With the ‘man up’ comment replaying itself in my thoughts repeatedly over the next few days, I realized I was (internally) protesting too much.  The notion that I had a nearly identical conversation with a woman that same night seemed like a defensive position more than a straightforward assessment.

I ran through other ideas, examining the way I deal with men versus the way I deal with women.  For example, any form of counseling involves meeting the client where the client is.  Such meeting includes the client’s perceptions of self in relation to gender.

Still, the client’s perceptions are not the same as my way of interacting with the client.  The client’s perceptions dictate a number of things about how I will approach the client, what thoughts might be challenged and how, for example.  But at base, how I deal with people of different genders is on me.  And I need to be aware of whether those dealings are clinically appropriate or not, whether they are tinged with personal biases about what constitutes being appropriately manly or womanly, or fitting into any other gender identity.

I have no problem acknowledging that I speak to people of different genders differently, and that things such as age, economic status, religious beliefs, education, ethnicity, and a whole host of other concerns can color the interactions I have with them.  An awareness of how clients differ in background falls under a heading of “cultural competence.”  Conducting all sessions or interventions in the exact same fashion would be negligent.

Cultural competence includes the need to avoid approaching clients from any viewpoint of prejudice.  In U.S. culture, with its heavy bias toward the idea of women being nurturing and emotional, and men being stoic and strong, it is easy to fall into a trap of diminishing men who seek support, while being much more accepting of women seeking support.  The underlying concepts of weakness and strength, as relates to seeking support, diminish everyone.  Accepting girls and women who seek support while being less accepting of men and boys who do the same indicates an underlying belief in the weakness of women–the need of women to have support, while believing men don’t–or shouldn’t.

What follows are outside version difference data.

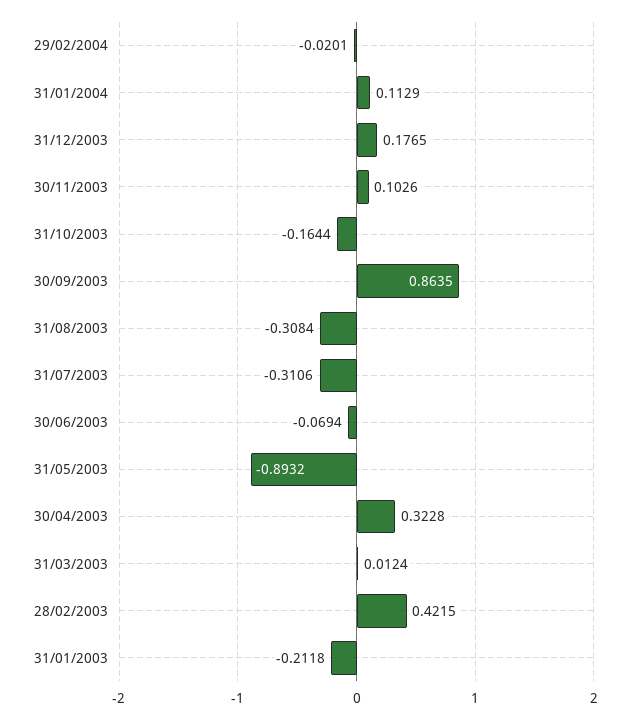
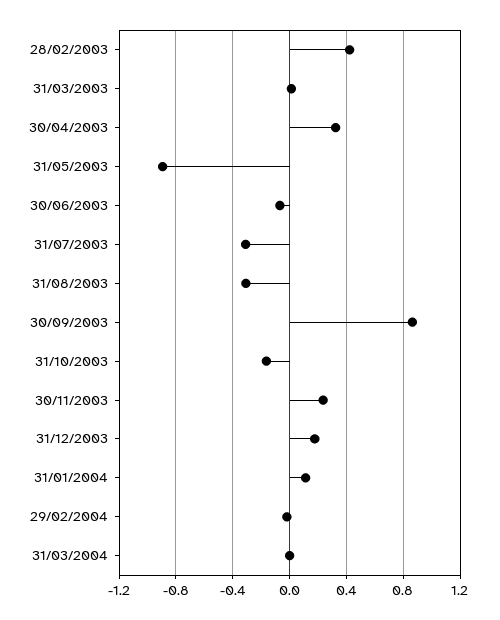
30/11/2003: 0.1026 -> 0.25
31/01/2003: -0.2118 -> none
31/03/2004: none -> 0

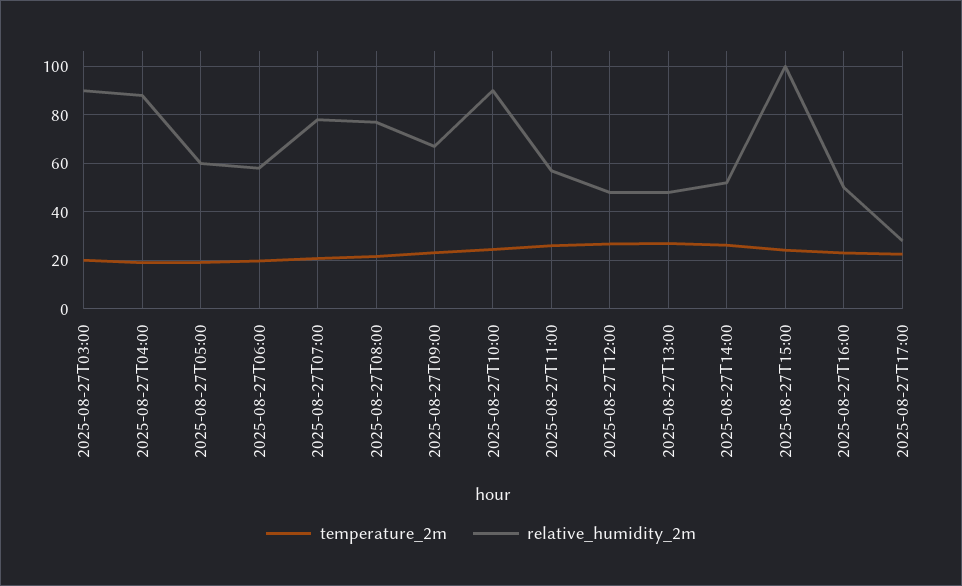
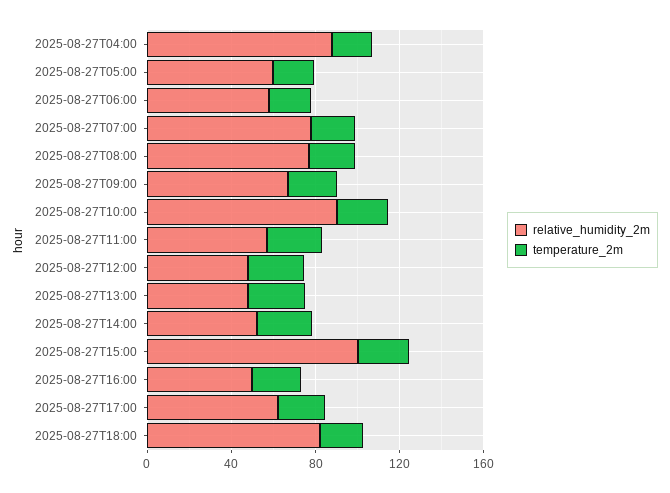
temperature_2m, 2025-08-27T03:00: 20 -> none
relative_humidity_2m, 2025-08-27T03:00: 90 -> none
relative_humidity_2m, 2025-08-27T17:00: 27.5 -> 60
relative_humidity_2m, 2025-08-27T18:00: none -> 80
temperature_2m, 2025-08-27T18:00: none -> 20

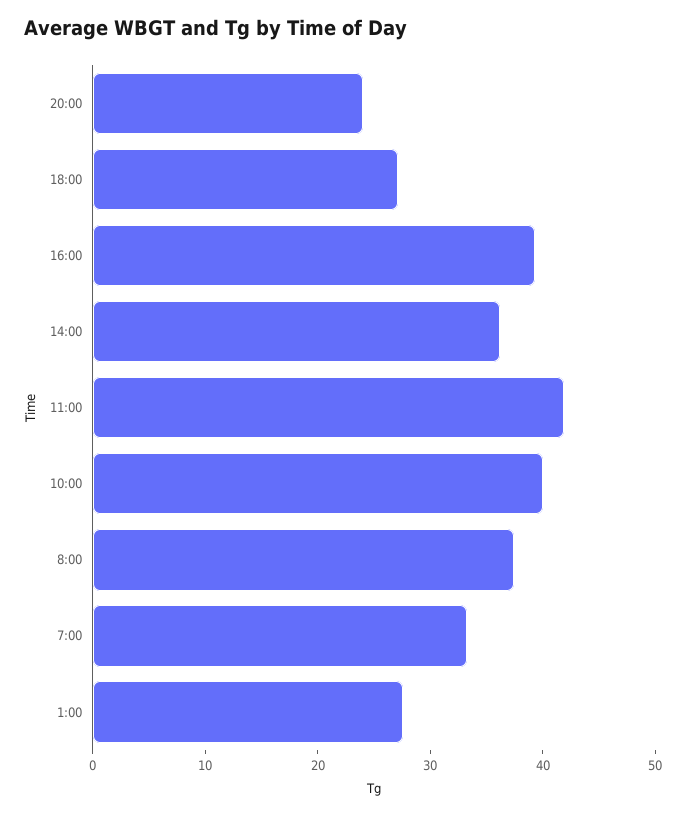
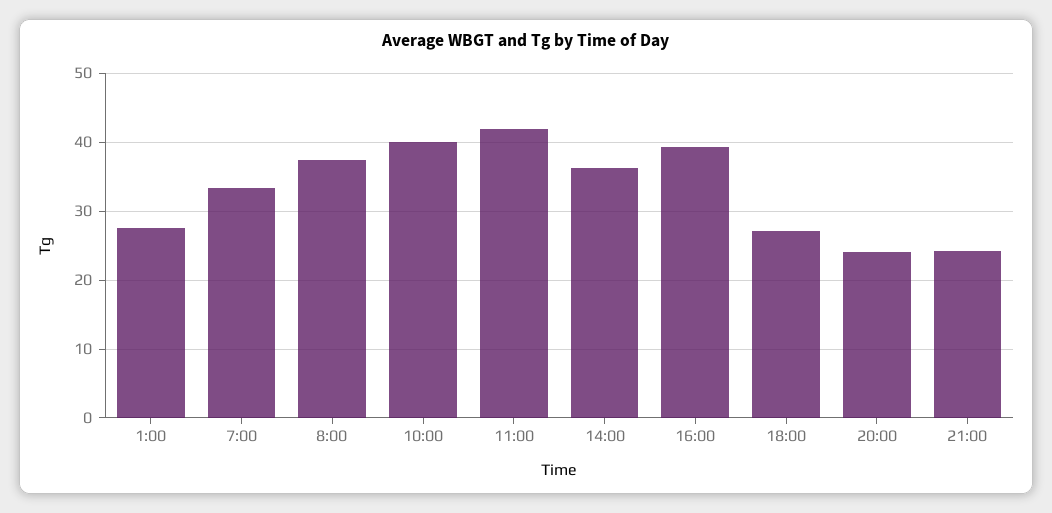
21:00: none -> 24

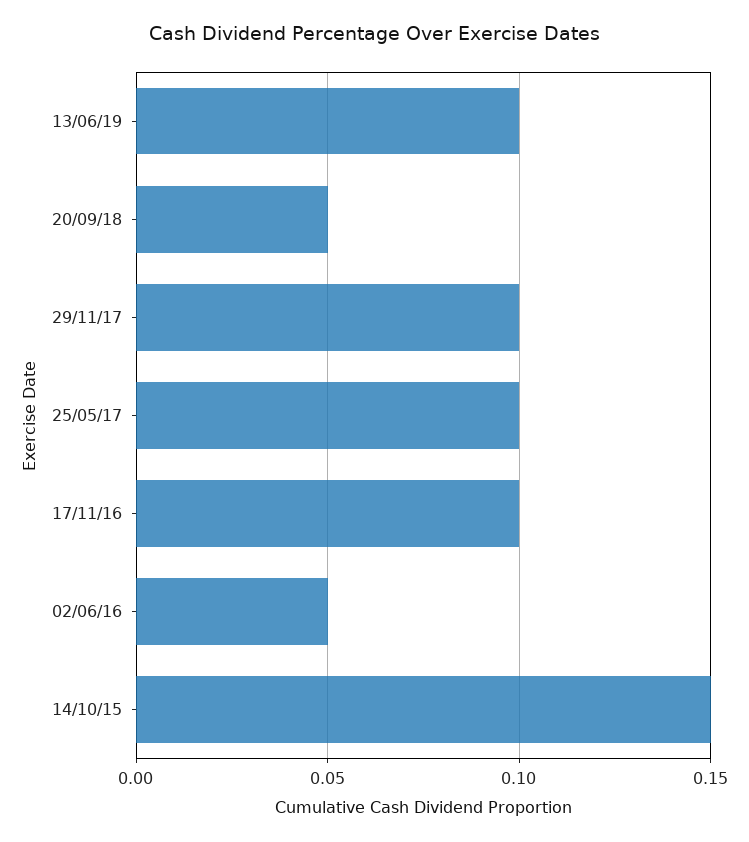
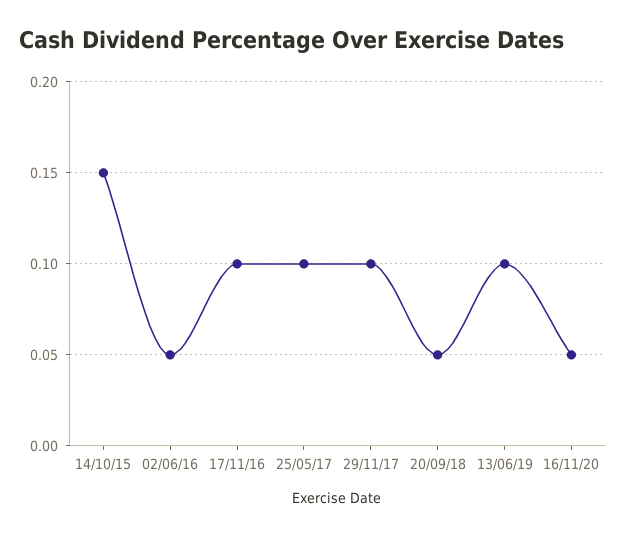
16/11/20: none -> 0.05

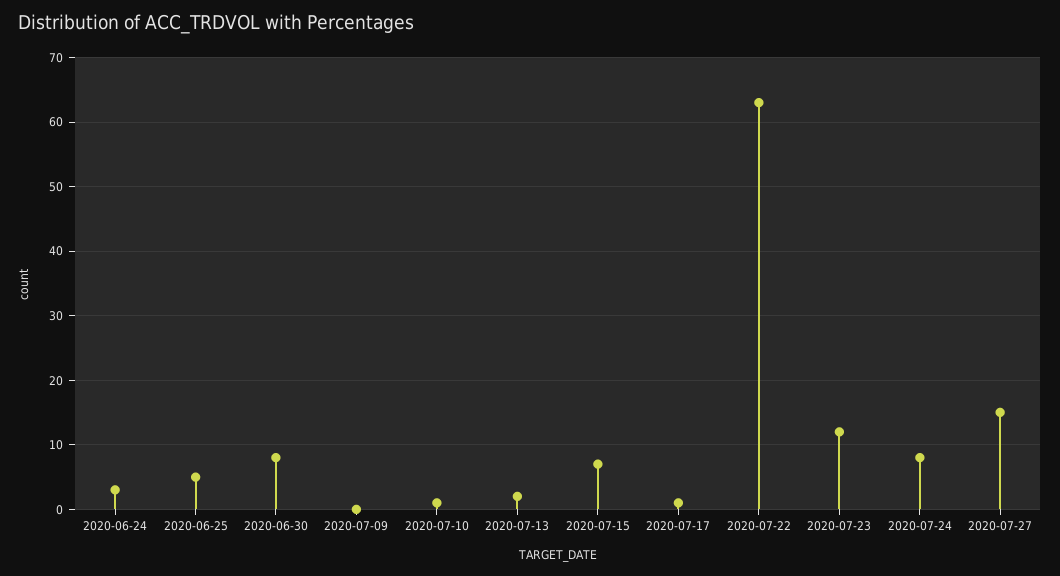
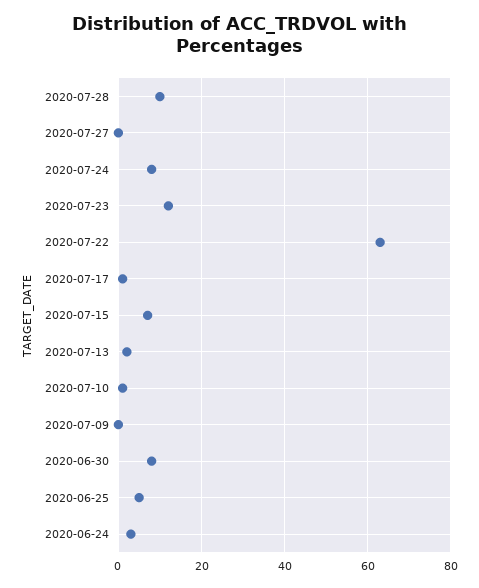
2020-07-27: 15 -> 0
2020-07-28: none -> 10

In a context where men are expected to “man up” and take care of their problems, rather than to seek help in processing what is going on with them, it makes sense that many men reaching out for help are, if not hostile, at least pensive and anxious—feeling there is something inherently wrong with seeking help, so taking a position challenging those who might help them.

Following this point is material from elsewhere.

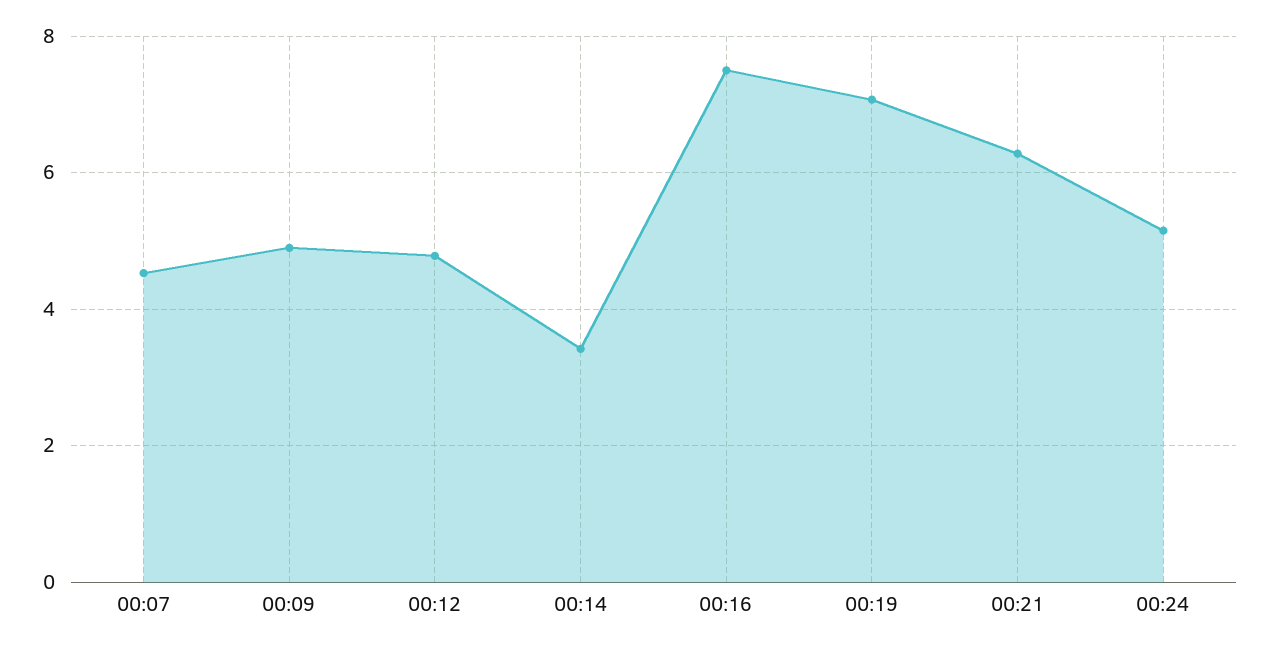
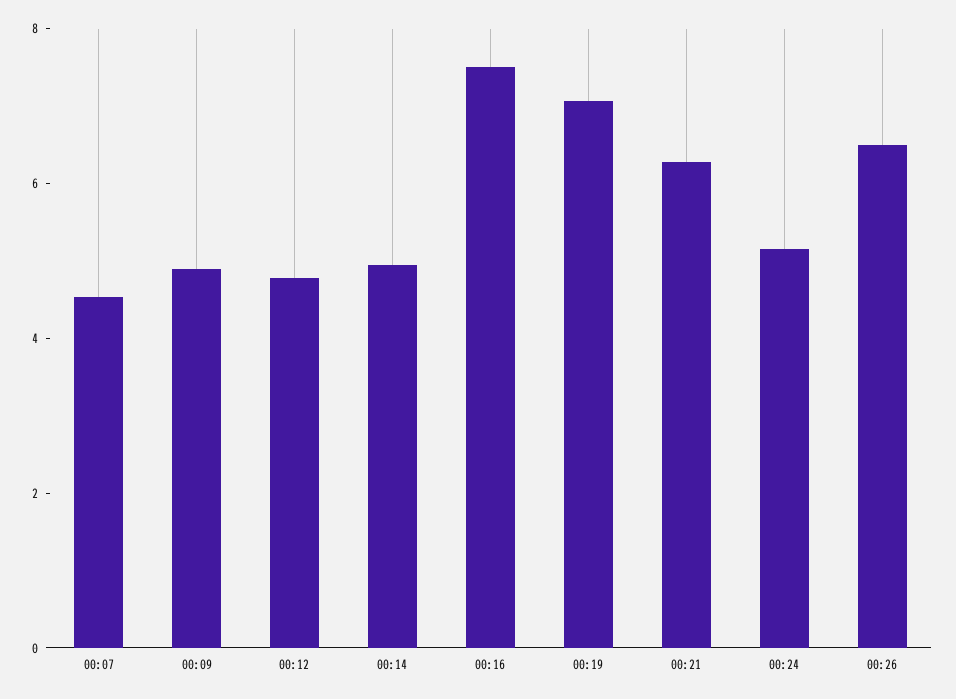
00:14: 3.4 -> 5
00:26: none -> 6.5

As a culture, we in the U.S. encourage defensiveness and entrenchment in men—refusal to change—with the exception of encouraging men to become ever harder, ever more willing to engage in aggressive fortifying of their position, with that position often being one of isolation.  The processing men do frequently gets externalized to the point where it is not processing at all.  They, for example, focus on fixing the world, usually by berating the weak, or advocating the destruction of people seen as enemies, rather than addressing the personal in their lives and what such isolation and fortification does to them.

I posit that the gender-stereotyped notion that men need to take action is in large part what leads men to commit suicide most often in a rather violent and impulsive fashion.  When the problem is your whole life, and you’ve been taught that the appropriate response to problems is action, frequently violent action, then ending one’s life can seem like an appropriate reaction when that life has gone off the rails.  Mix in alcohol, drugs and weapons, and suicide can seem a reasonable course of action, and be carried out quickly—a decisive form of action, a manly form of action.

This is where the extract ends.